Day 28 - Teach me to number my days
I went to a different church from my own this morning, and …drum roll…in keeping with the theme of 30 days to live the message happened to be "Show me, O Lord, my life's end and the number of my days; let me know how fleeting is my life.” Psa 39:4
This, for me, may be getting a little spooky at this point.
During the service, clips from the movie, The Bucket List, were used to illustrate what matters most in life – relationships with God and relationships with people. (I always find it remarkable when Hollywood swims in deep waters without a political agenda, btw.)
There are two approaches in the movie of two dying men. One pursues pleasure and the other, a deeper reason for life and restoration of relationships.
The idea of cramming in as much wild and unimaginable pleasure possible if you knew you only had a short time to live, vs. pursuit of meaningful relationships, more fulfilling things, or restoration of all you have wrecked during your life is an interesting debate. Pursuit of self? Or pursuit of others and the meaning of life?
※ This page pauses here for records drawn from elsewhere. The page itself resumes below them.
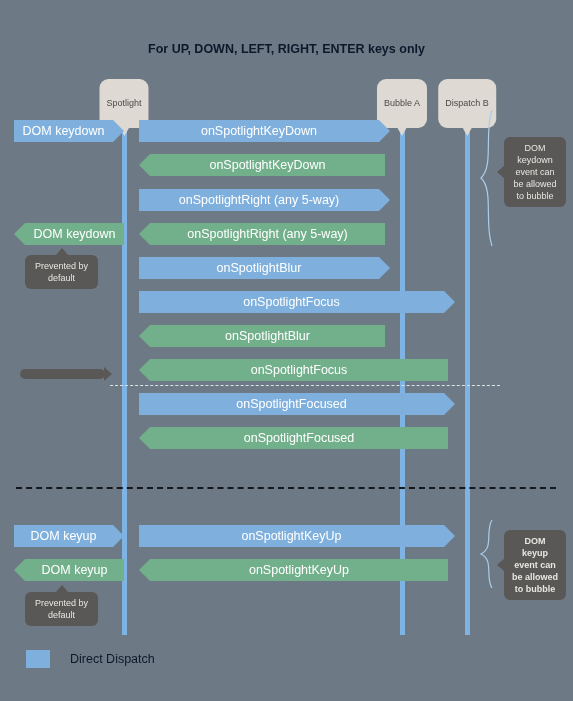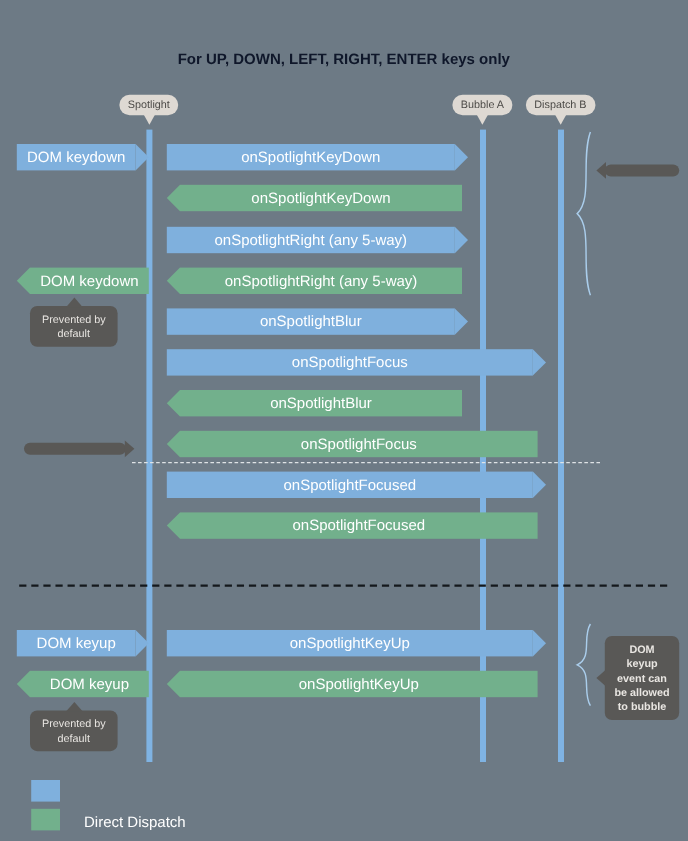--- a/index.html
+++ b/index.html
@@ -58,7 +58,7 @@
     font-size: 9px;
     height: 17px;
     line-height: 17px;
-    padding: 0 7px;
+    padding: 16px 7px;
     border-radius: 9px;
     white-space: nowrap;
     transform: translateX(-50%);

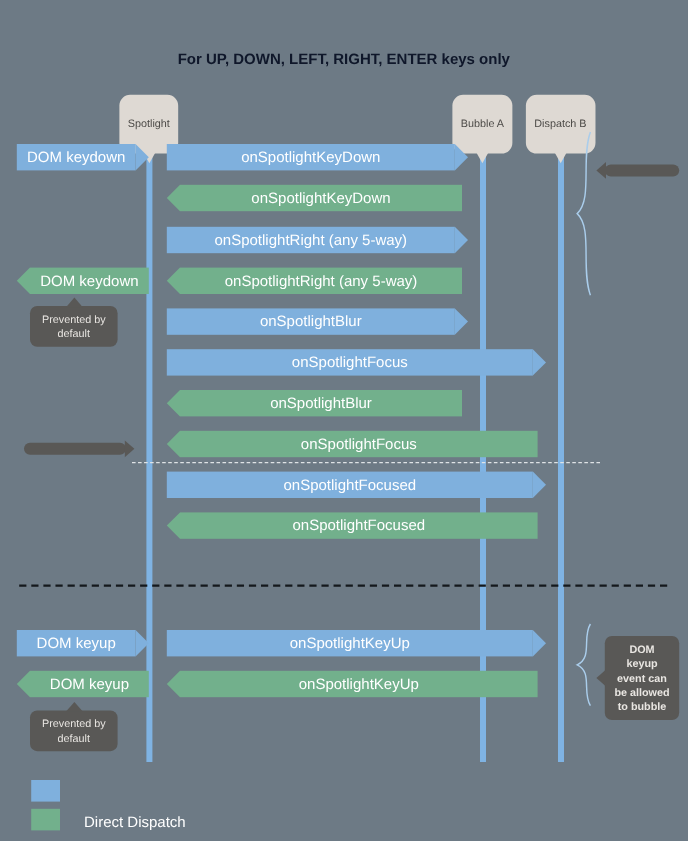--- a/index.html
+++ b/index.html
@@ -282,6 +282,7 @@
 
   <div class="callout tail-left" style="left:504px; top:137px; width:62px;">
     <span class="tail"></span>
+    <span>DOM keydown event can be allowed to bubble</span>
   </div>
 
   <div class="callout tail-left" style="left:504px; top:530px; width:62px;font-weight:bold;">

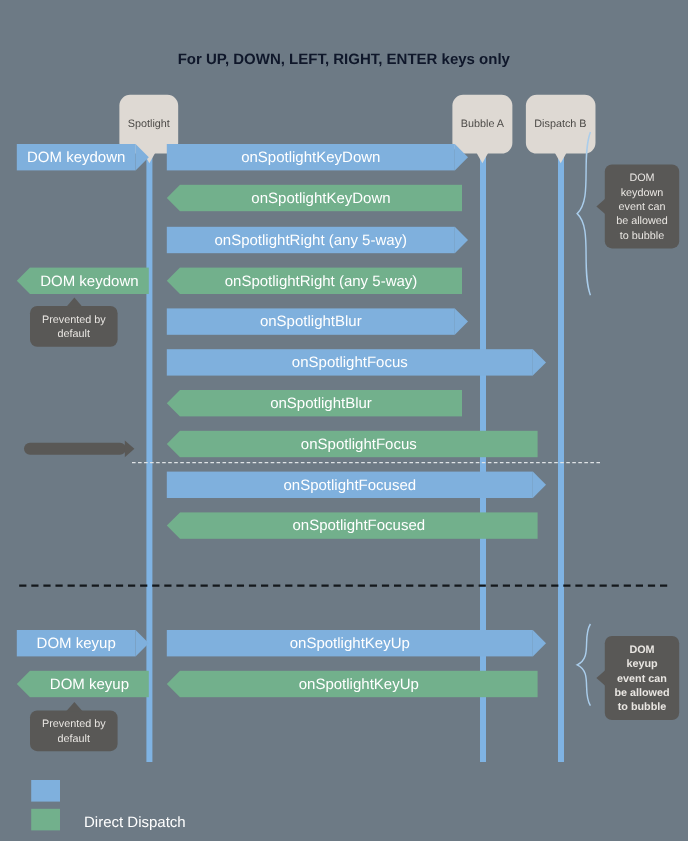--- a/index.html
+++ b/index.html
@@ -194,9 +194,8 @@
     height: 18px;
     line-height: 18px;
     font-size: 12.5px;
-    color: #ffffff;
+    color: #0f172a;
     white-space: nowrap;
-    margin-top: 26px;
   }
 </style>
 </head>

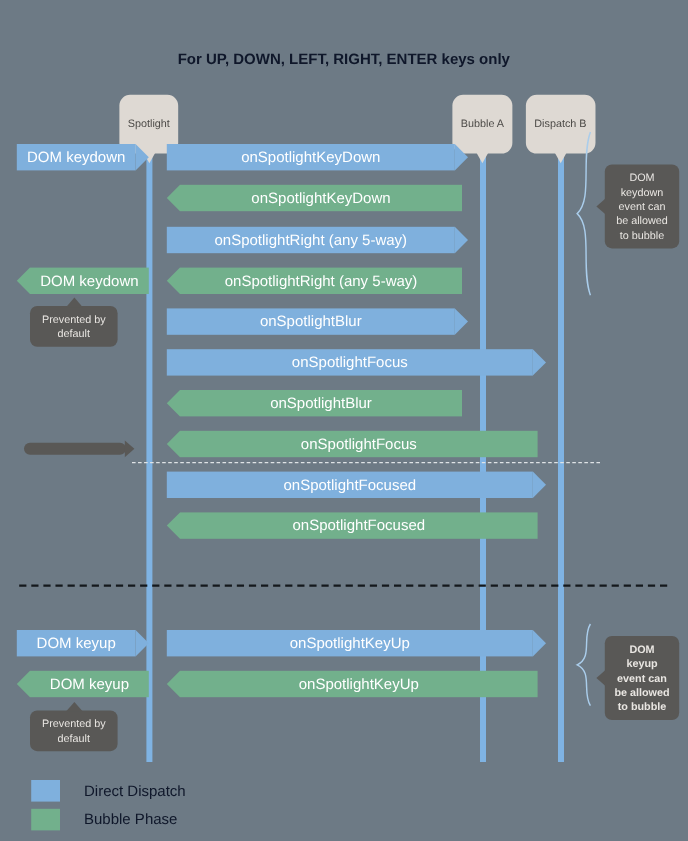--- a/index.html
+++ b/index.html
@@ -307,10 +307,6 @@
     <span class="legend-swatch" style="background:#7fb0dd;"></span>
     <span class="legend-text">Direct Dispatch</span>
   </div>
-  <div class="legend-row" style="left:26px; top:674px; width:200px;">
-    <span class="legend-swatch" style="background:#72b08c;"></span>
-    <span class="legend-text">Bubble Phase</span>
-  </div>
 
 </div>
Everyone, of course, will say the latter of the two is the more noble pursuit. How many of us though, because we don’t regularly face the fact we are dying (whether it be in 50 years or 30 days) unconsciously live for self?
On Saturday, while trying to filter my daily activities through the question, “What would I do if I only had 30 days to live?” I found myself making judgments about little things, “This person I just tied in meeting at the intersection – should I dart out to be first, because, hey – I’ve only got 30 days to live! I have to get going!” Or do I, in a sense exhale and recognize it doesn’t really matter? Wave them forward and wait two minutes longer. Ponder this may be the last time I tie someone at an intersection…
Or on the way to Kansas City, my mom told me I was tailgating someone too close. Do I stick with my usual reaction of getting really annoyed? Or do I just look at her, tell her I love her and let it go?
I decided under the 30-day scenario, she matters more than my ego. I love her deeply and why in the world would I spend my few days with her being annoyed?
So on day 28, I want the answer to be others are first in my life. When I’m not first it opens the door for others to sit deep in my heart. It creates space in my soul for God to come in and take root.